- Try it:
Only the number is wanted: how many lines of the listing below contain "flex"?

- Task data:
══════════════════════════════
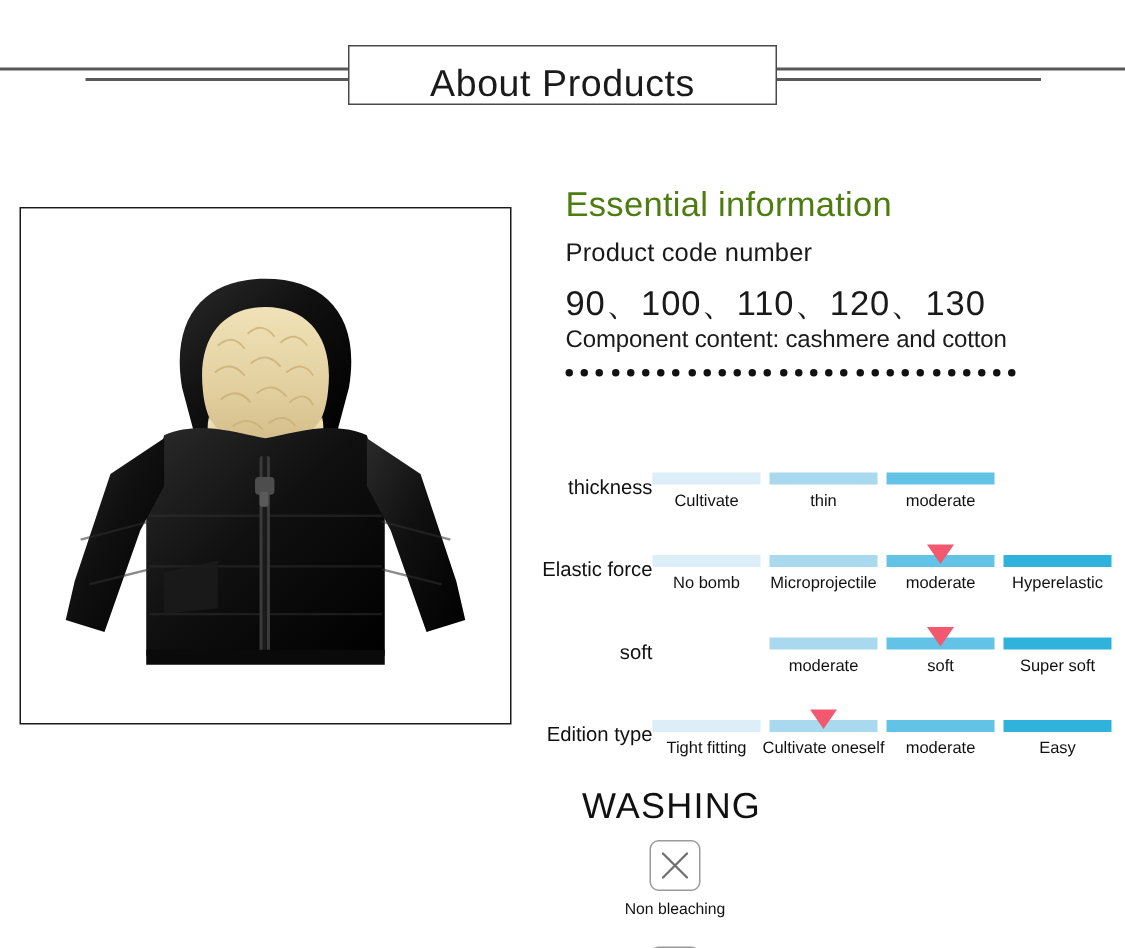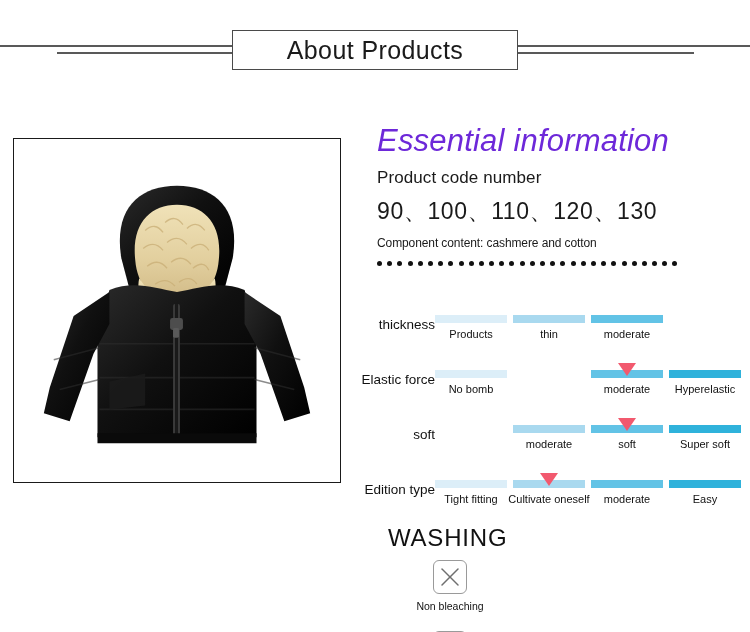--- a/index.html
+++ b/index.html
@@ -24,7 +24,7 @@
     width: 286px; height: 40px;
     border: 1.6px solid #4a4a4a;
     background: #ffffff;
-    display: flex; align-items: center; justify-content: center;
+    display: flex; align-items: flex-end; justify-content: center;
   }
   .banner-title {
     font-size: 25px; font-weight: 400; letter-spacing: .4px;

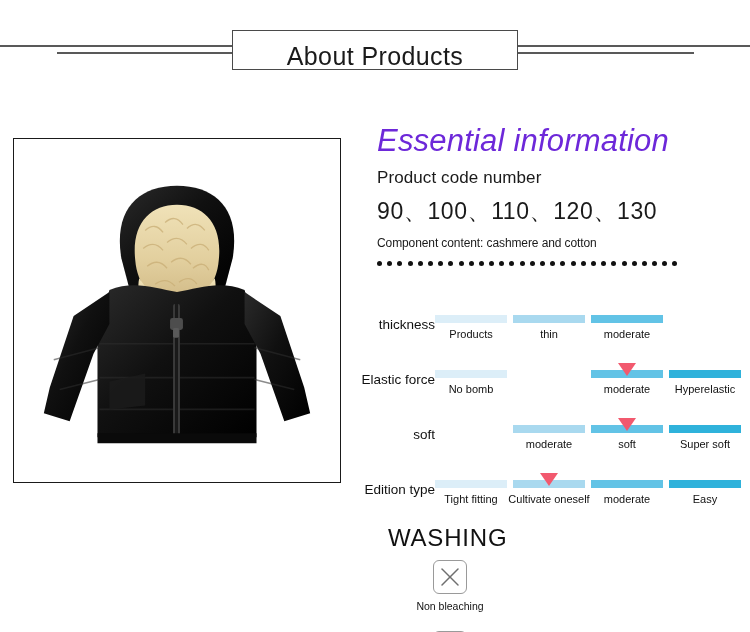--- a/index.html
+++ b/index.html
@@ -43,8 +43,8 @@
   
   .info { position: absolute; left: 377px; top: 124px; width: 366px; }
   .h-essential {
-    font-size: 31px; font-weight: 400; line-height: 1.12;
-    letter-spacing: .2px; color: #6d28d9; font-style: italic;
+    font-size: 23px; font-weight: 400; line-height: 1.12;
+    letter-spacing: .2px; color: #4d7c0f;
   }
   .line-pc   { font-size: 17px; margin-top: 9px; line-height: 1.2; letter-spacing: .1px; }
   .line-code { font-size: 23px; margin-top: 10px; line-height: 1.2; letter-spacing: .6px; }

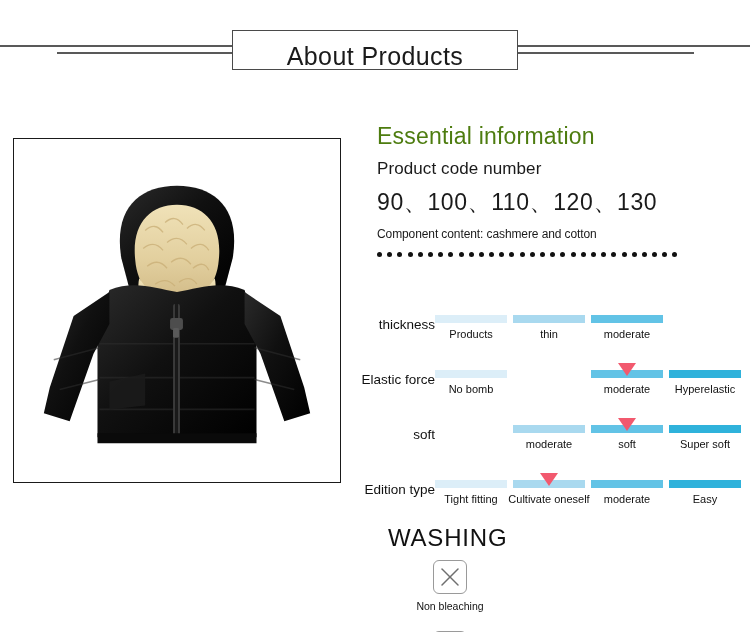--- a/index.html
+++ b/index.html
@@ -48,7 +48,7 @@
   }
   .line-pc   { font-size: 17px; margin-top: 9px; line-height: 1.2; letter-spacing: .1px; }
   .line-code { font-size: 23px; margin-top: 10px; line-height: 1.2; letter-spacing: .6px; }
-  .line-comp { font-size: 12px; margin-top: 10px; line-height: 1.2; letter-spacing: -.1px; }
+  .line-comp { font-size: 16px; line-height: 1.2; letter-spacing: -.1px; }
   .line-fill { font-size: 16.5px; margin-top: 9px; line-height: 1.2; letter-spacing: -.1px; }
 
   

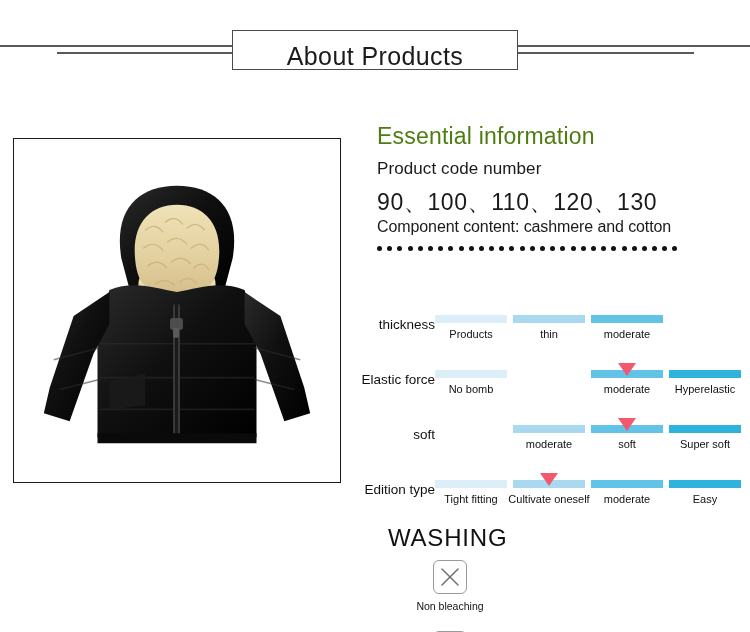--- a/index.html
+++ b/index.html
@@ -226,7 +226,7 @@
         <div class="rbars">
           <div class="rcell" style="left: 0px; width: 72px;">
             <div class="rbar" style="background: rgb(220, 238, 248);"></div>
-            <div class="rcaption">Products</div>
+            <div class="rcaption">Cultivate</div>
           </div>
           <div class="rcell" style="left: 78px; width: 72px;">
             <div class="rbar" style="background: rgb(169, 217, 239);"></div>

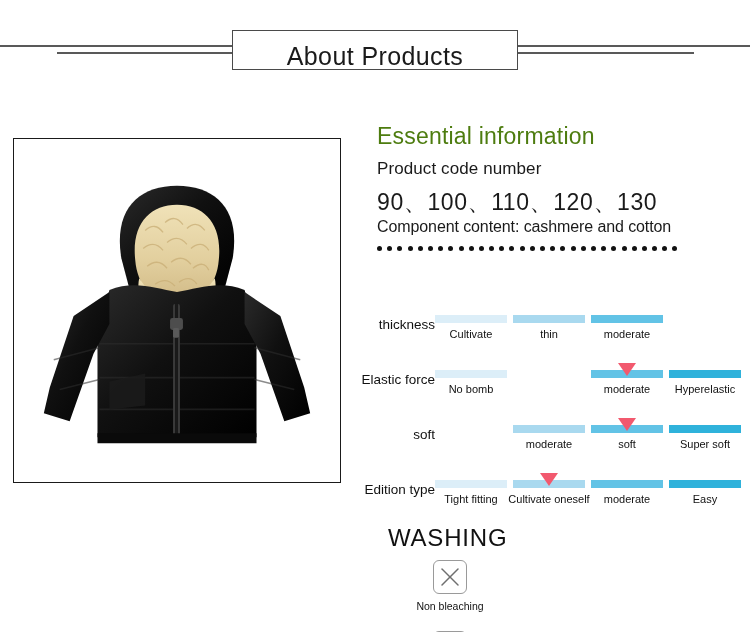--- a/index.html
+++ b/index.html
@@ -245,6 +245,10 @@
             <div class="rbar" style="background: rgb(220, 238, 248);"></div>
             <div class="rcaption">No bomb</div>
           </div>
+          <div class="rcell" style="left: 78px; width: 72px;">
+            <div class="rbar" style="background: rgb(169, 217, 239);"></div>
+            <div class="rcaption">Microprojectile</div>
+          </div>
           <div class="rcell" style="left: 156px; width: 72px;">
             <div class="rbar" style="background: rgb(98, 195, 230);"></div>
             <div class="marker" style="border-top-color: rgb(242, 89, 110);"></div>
══════════════════════════════
- Response:
2